* Description of the task
Reproduce the entries below exactly, but only from the line containing "position:absolute; left:30px; top:35px;" to the line containing "position:absolute; left:8px; top:155px;", inclusive.

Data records
========
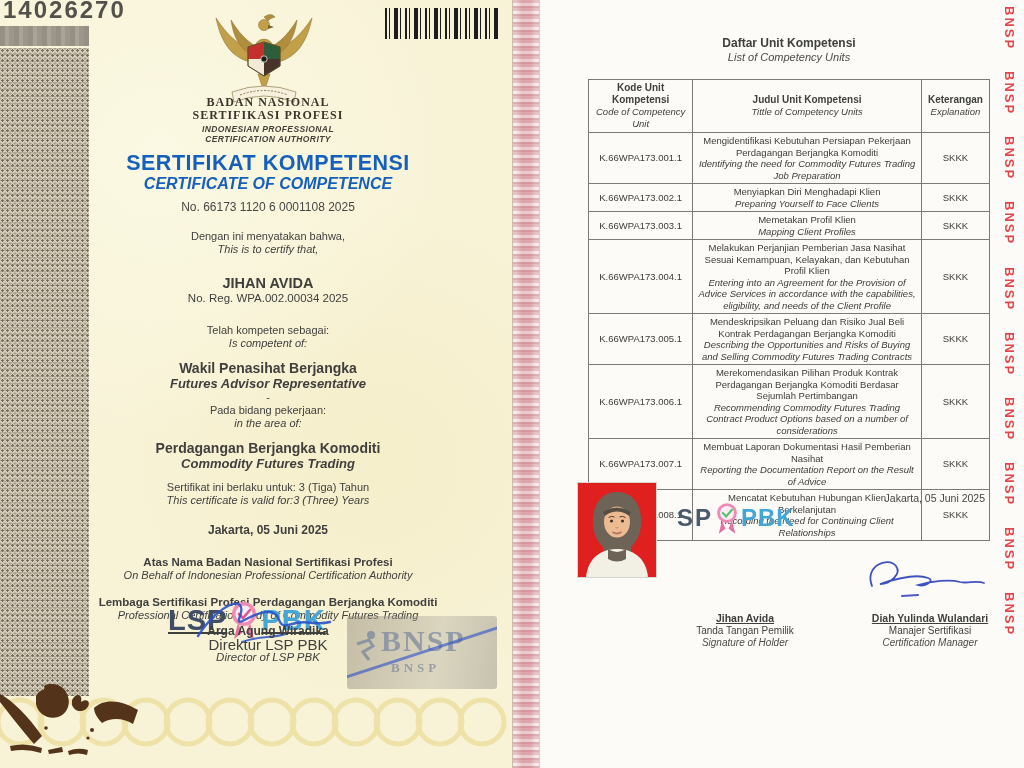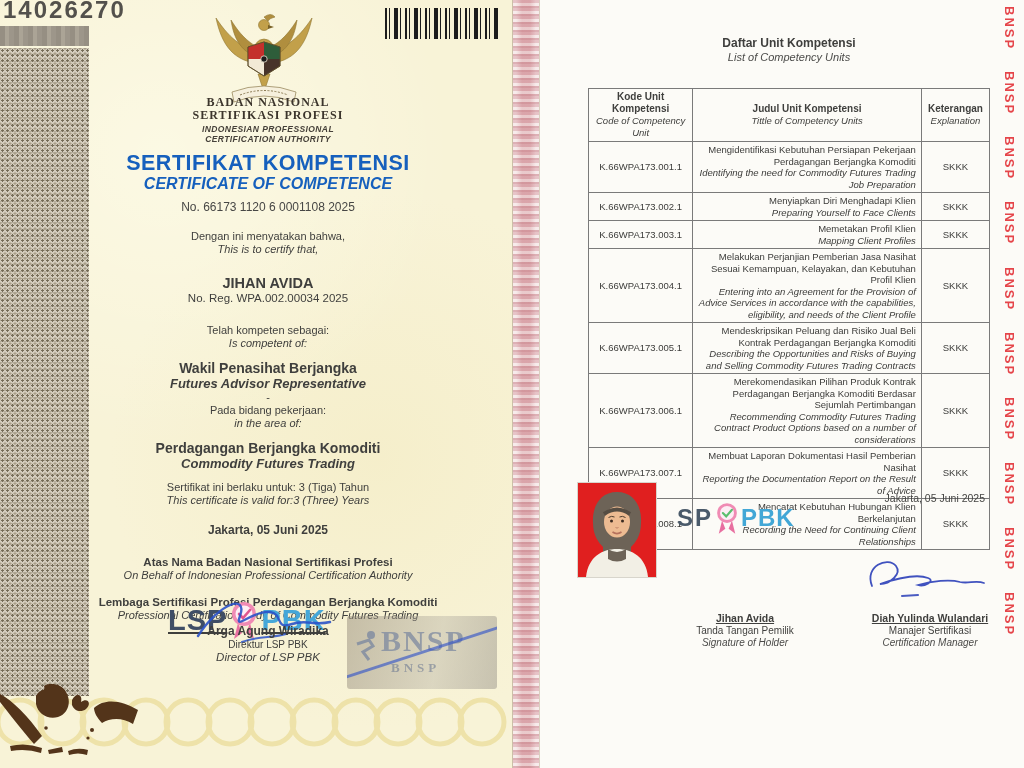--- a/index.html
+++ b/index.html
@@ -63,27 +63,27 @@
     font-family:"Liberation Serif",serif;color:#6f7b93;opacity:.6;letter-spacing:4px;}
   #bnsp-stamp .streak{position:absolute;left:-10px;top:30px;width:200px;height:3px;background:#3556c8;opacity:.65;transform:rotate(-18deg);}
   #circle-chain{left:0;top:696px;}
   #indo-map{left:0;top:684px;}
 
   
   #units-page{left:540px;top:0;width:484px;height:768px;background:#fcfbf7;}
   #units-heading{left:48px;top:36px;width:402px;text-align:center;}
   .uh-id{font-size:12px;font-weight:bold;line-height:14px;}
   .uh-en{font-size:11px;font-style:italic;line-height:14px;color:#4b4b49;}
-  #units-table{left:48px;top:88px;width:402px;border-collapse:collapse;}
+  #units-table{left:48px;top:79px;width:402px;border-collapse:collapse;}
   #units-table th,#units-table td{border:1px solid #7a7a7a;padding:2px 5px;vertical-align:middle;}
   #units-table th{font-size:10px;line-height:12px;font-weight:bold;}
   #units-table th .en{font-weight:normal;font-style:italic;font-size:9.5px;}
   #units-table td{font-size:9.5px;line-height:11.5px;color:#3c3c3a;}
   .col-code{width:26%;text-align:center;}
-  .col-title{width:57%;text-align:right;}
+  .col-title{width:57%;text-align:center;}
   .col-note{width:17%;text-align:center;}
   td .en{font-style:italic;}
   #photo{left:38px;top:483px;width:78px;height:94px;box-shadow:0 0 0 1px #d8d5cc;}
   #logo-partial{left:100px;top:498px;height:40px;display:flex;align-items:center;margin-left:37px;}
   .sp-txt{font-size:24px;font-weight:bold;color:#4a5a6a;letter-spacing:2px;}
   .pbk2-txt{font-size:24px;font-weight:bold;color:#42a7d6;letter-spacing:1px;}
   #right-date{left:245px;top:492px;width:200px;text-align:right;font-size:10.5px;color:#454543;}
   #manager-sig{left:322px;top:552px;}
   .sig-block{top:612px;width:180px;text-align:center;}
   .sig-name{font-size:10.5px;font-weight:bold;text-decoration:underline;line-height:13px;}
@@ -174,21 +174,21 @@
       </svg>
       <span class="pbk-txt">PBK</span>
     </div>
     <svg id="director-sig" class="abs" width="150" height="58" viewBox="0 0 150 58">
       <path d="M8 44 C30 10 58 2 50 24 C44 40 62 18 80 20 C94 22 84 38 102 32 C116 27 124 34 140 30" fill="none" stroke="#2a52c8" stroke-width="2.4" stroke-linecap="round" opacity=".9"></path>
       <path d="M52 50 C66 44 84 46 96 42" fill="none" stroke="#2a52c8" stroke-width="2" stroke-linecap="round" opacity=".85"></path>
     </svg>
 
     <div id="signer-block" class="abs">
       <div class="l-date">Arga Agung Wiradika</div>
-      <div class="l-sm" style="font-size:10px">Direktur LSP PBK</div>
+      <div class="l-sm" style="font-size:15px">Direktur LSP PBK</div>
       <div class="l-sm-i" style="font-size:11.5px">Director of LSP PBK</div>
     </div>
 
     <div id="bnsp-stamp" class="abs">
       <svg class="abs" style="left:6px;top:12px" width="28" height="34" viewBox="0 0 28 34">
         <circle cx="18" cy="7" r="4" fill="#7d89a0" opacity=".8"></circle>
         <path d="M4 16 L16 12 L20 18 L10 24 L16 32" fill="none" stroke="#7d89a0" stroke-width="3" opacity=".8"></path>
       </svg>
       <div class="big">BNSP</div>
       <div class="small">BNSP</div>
========
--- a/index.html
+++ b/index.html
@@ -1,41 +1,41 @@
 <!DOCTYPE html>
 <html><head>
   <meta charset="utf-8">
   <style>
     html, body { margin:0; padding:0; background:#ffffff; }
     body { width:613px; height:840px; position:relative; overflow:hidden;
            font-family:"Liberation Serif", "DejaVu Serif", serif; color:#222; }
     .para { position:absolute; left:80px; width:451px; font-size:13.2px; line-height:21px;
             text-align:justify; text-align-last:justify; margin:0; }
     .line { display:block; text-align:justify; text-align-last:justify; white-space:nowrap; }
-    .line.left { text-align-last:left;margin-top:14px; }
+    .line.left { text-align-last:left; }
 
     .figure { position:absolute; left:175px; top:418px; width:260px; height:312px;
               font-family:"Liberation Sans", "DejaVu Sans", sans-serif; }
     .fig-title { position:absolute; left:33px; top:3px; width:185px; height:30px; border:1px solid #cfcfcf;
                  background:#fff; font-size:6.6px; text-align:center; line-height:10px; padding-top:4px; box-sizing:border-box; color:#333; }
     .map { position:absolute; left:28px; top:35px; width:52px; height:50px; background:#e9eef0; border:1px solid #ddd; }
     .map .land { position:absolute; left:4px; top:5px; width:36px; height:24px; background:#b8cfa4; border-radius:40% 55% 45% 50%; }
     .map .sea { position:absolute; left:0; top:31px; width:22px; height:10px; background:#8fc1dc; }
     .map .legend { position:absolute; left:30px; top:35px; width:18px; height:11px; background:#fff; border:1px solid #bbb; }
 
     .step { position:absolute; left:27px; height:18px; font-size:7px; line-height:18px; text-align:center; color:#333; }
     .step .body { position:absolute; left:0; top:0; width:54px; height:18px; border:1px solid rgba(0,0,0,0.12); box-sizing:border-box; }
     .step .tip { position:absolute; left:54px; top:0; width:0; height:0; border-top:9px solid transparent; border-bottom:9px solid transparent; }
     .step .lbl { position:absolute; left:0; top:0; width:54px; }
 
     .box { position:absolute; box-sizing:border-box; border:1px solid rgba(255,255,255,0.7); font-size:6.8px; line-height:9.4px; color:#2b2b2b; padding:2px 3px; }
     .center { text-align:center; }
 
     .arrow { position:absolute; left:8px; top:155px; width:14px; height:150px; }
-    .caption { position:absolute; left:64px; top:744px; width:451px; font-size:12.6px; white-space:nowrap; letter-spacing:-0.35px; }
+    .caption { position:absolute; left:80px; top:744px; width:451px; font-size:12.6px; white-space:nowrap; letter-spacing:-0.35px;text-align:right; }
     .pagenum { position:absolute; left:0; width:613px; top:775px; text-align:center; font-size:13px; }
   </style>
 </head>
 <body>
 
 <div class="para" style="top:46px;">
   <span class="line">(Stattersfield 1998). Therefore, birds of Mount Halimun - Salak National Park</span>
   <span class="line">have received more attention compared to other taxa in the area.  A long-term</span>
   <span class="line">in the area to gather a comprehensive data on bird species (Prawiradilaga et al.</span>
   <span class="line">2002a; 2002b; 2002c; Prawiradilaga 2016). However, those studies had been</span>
========
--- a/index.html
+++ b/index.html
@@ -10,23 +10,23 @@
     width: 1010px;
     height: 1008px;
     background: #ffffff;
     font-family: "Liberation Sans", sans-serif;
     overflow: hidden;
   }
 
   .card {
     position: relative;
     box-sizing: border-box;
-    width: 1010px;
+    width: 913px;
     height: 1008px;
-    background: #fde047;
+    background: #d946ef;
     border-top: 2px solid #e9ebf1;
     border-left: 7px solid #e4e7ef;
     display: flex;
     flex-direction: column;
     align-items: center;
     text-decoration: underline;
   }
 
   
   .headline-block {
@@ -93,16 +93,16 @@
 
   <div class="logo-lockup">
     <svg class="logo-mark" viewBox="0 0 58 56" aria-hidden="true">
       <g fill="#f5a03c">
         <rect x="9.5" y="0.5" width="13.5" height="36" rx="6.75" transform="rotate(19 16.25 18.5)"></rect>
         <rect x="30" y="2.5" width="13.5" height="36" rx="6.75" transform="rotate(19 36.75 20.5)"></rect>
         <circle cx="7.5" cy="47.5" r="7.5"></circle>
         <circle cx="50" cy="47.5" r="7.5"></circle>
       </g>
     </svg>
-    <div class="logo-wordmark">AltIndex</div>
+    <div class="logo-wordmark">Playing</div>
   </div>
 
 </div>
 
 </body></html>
========
* Answer area
     .map .legend { position:absolute; left:30px; top:35px; width:18px; height:11px; background:#fff; border:1px solid #bbb; }
 
     .step { position:absolute; left:27px; height:18px; font-size:7px; line-height:18px; text-align:center; color:#333; }
     .step .body { position:absolute; left:0; top:0; width:54px; height:18px; border:1px solid rgba(0,0,0,0.12); box-sizing:border-box; }
     .step .tip { position:absolute; left:54px; top:0; width:0; height:0; border-top:9px solid transparent; border-bottom:9px solid transparent; }
     .step .lbl { position:absolute; left:0; top:0; width:54px; }
 
     .box { position:absolute; box-sizing:border-box; border:1px solid rgba(255,255,255,0.7); font-size:6.8px; line-height:9.4px; color:#2b2b2b; padding:2px 3px; }
     .center { text-align:center; }
 
     .arrow { position:absolute; left:8px; top:155px; width:14px; height:150px; }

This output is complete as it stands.